Write out every record exactly as it appears. Skip the pictures.

-- -- --

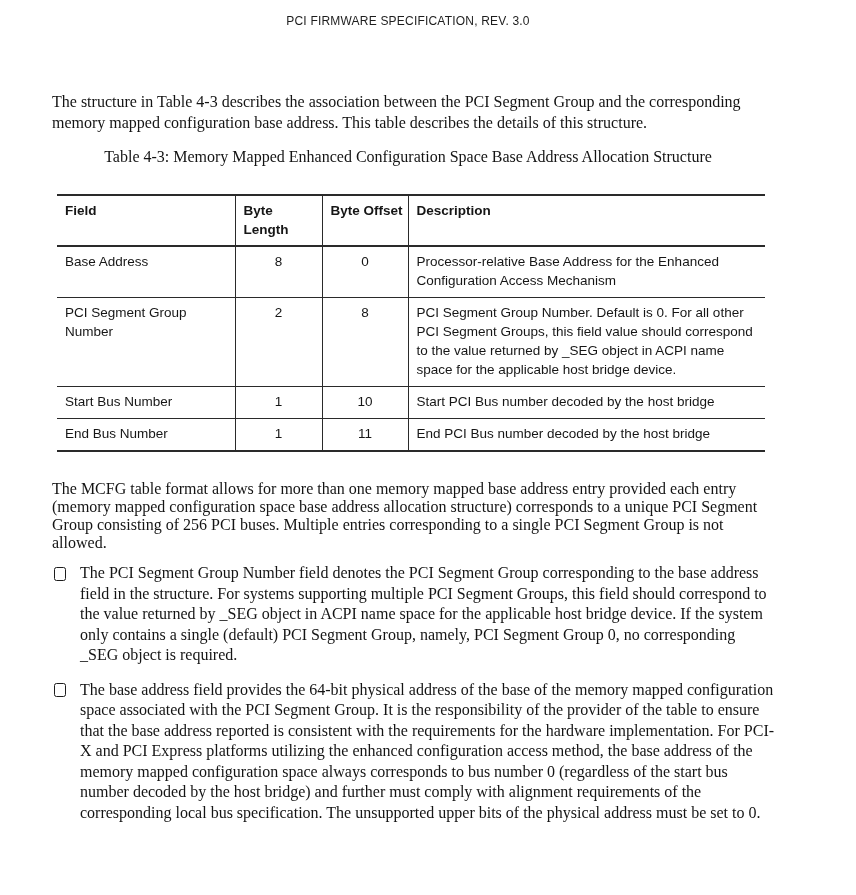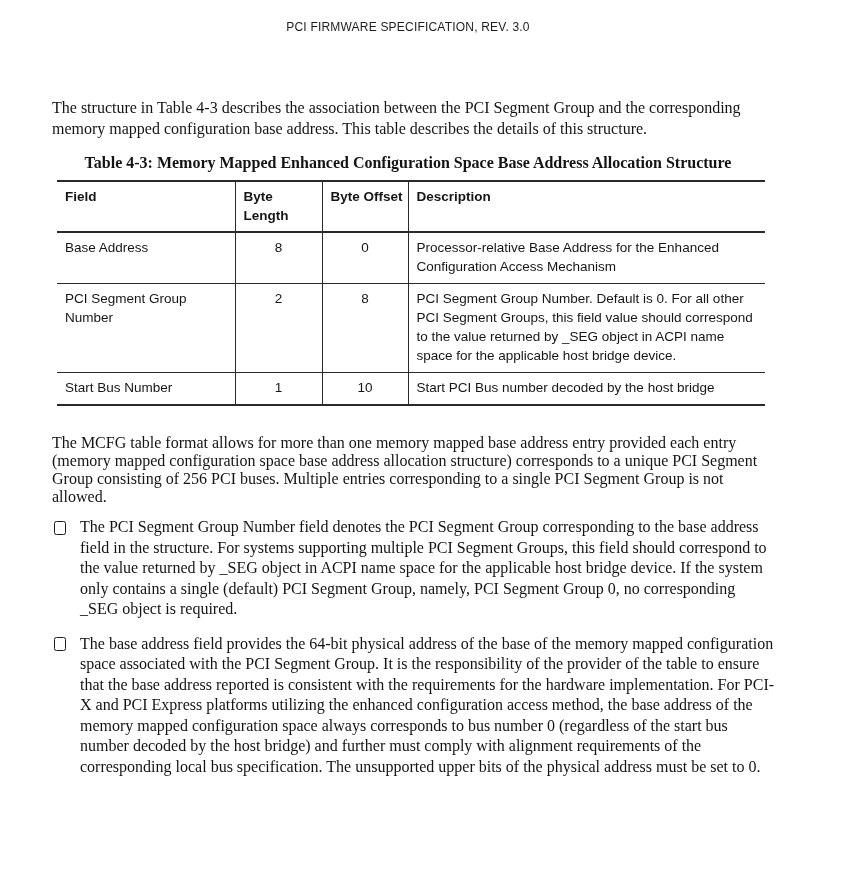--- a/index.html
+++ b/index.html
@@ -15,7 +15,7 @@
     color: #141414;
   }
   .page {
-    padding: 20px 0 0 52px;
+    padding: 14px 0 0 52px;
   }
   .page-header {
     width: 712px;

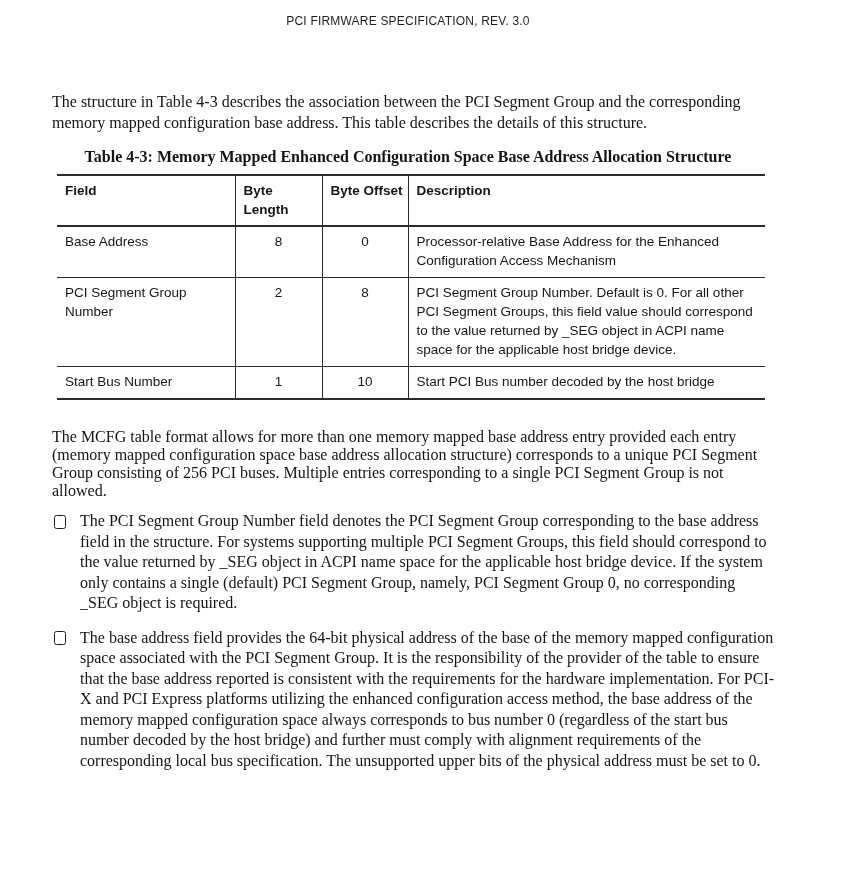--- a/index.html
+++ b/index.html
@@ -37,7 +37,7 @@
     margin-left: 14px;
     width: 684px;
     text-align: center;
-    font-weight: bold;
+    font-weight: normal;
     font-size: 16px;
     line-height: 21px;
   }

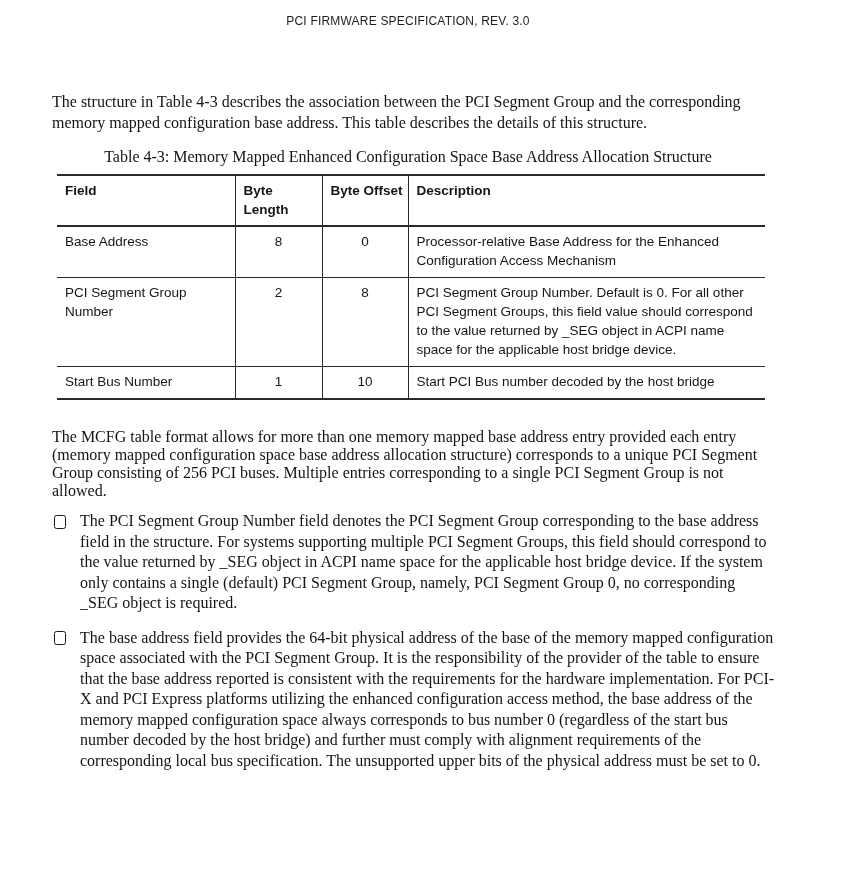--- a/index.html
+++ b/index.html
@@ -42,7 +42,7 @@
     line-height: 21px;
   }
   table.spec-table {
-    margin-top: 7px;
+    margin-top: 27px;
     margin-left: 5px;
     width: 708px;
     border-collapse: collapse;

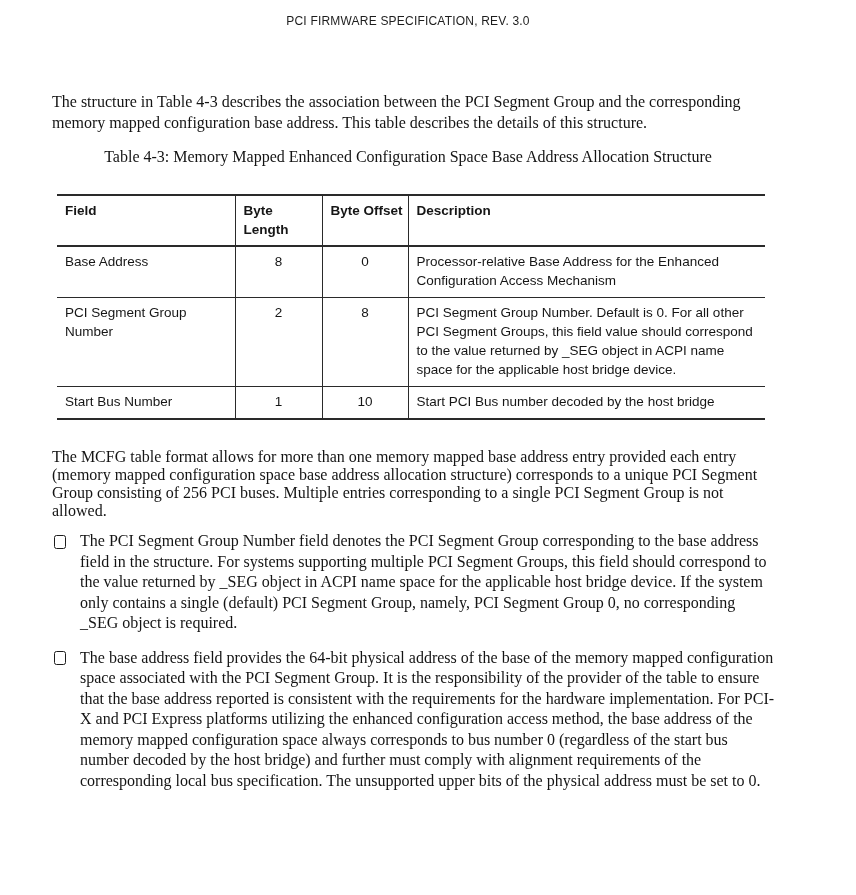--- a/index.html
+++ b/index.html
@@ -155,6 +155,12 @@
         <td class="num">10</td>
         <td>Start PCI Bus number decoded by the host bridge</td>
       </tr>
+      <tr>
+        <td>End Bus Number</td>
+        <td class="num">1</td>
+        <td class="num">11</td>
+        <td>End PCI Bus number decoded by the host bridge</td>
+      </tr>
     </tbody>
   </table>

-- -- --

**Task result**
--- a/index.html
+++ b/index.html
@@ -15,7 +15,7 @@
     color: #141414;
   }
   .page {
-    padding: 20px 0 0 52px;
+    padding: 14px 0 0 52px;
   }
   .page-header {
     width: 712px;

--- a/index.html
+++ b/index.html
@@ -37,7 +37,7 @@
     margin-left: 14px;
     width: 684px;
     text-align: center;
-    font-weight: bold;
+    font-weight: normal;
     font-size: 16px;
     line-height: 21px;
   }

--- a/index.html
+++ b/index.html
@@ -42,7 +42,7 @@
     line-height: 21px;
   }
   table.spec-table {
-    margin-top: 7px;
+    margin-top: 27px;
     margin-left: 5px;
     width: 708px;
     border-collapse: collapse;

--- a/index.html
+++ b/index.html
@@ -155,6 +155,12 @@
         <td class="num">10</td>
         <td>Start PCI Bus number decoded by the host bridge</td>
       </tr>
+      <tr>
+        <td>End Bus Number</td>
+        <td class="num">1</td>
+        <td class="num">11</td>
+        <td>End PCI Bus number decoded by the host bridge</td>
+      </tr>
     </tbody>
   </table>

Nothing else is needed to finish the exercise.